Iguane, giaguari, ocelotti, coguari, daini, lontre, formichieri giganti e nani, scimmie urlatrici, zebù e soprattutto capibara, contano tra i rappresentanti dell’ordine dei mammiferi, alcuni pericolosi come i felini, per lo più notturni, altri miti come i capibara, il più grosso dei roditori esistenti (arriva ai 65 Kg), con muso da cavia e pelliccia da orso, a suo agio in terra e in acqua dove si ciba di piante acquatiche e, per ragioni ignote, non è mai aggredito dagli jacaré. I quali del resto quasi sempre ignorano anche gli esseri umani, e capita di nuotare in fiumi lungo le cui sponde si allineano, pigri al sole, veri eserciti di questi animali, lenti in terra, ma fulminei in acqua. Rischiosissimo è però bagnarsi nei pressi di uno jacaré isolato: può trattarsi di una femmina che vigila le sue uova o il suo piccolo e che in tal caso è prontissima ad assalire.
Boschi, savane, acque, sono inoltre pieni di serpenti che costituiscono il pericolo massimo del Pantanal. A parte boa e anaconde, assai frequenti sono i rettili velenosi, dai cascavel (serpenti a sonagli) al terrore dei boschi (lachesis muta) lungo fino a quattro metri e dall’indole molto irritabile.
Il Pantanal è un luogo di rumorosi silenzi, se l’espressione è lecita: un silenzio ronzante rotto solo da improvvisi accessi come se l’intero mondo circostante si ridestasse bruscamente da un trasognato letargo, e sono i muggiti degli jacaré, di solito muti, ma che di tanto in tanto arcuano verso il cielo capo e coda ed emettono un suono profondo, rauco, da tamburo stonato; oppure sono le strida delle scimmie urlatrici impegnate in continui quanto innocui litigi, e nottetempo, il brontolio, sommesso e minaccioso dei carnivori a caccia.
Non è facile il Pantanal, checché ne dicano i depliant turistici.

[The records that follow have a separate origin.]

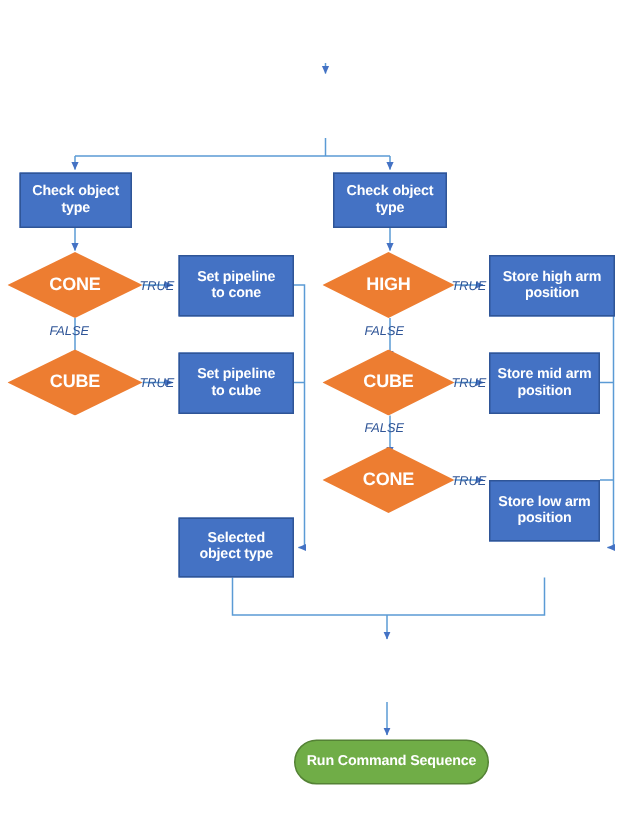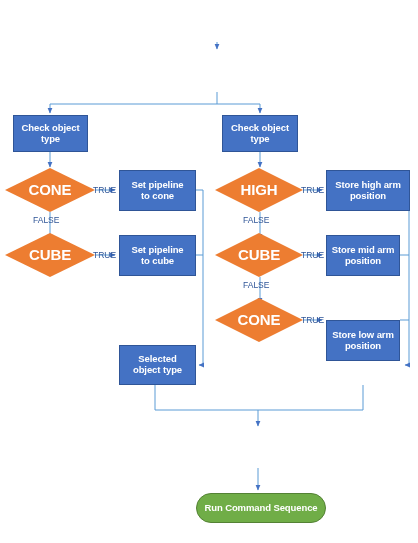--- a/index.html
+++ b/index.html
@@ -53,7 +53,7 @@
   .dec {
     background: transparent;
     border: none;
-    font-size: 15px;
+    font-size: 12px;
     text-align: right;
   }
   .dec .diamond {

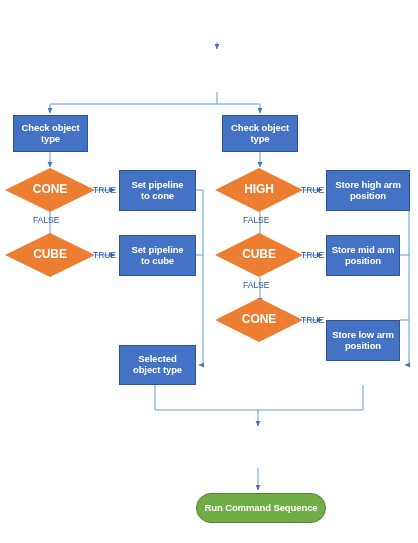--- a/index.html
+++ b/index.html
@@ -72,6 +72,7 @@
     font-weight: normal;
     letter-spacing: 0px;
     white-space: nowrap;
+    font-style: italic;
   }
 </style>
 </head>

La soluzione migliore per raggiungerlo consiste nell’arrivare in aereo a Cuiabá e poi avventurarsi, possibilmente con un fuoristrada, nella Transpantaneira avendo cura che la vettura non abbia incidenti: una caduta nell’acqua può essere fatale data la presenza di ospiti pericolosi. Giunti a Porto Jofre si possono fare percorsi in battello durante la stagione secca o in canoa a motore durante quella umida.
Un pericolo per il viaggiatore incauto così come per la fauna, il Pantanal è rappresentato dai contrabbandieri e dai bracconieri, gli uni e gli altri armati e che dispongono persino di piste di atterraggio clandestine; i bracconieri ammazzano milioni di animali all’anno, soprattutto jacaré, scambiandone le pelli con la cocaina che viene dalla Bolivia. Meglio, dunque, non essere troppo curiosi.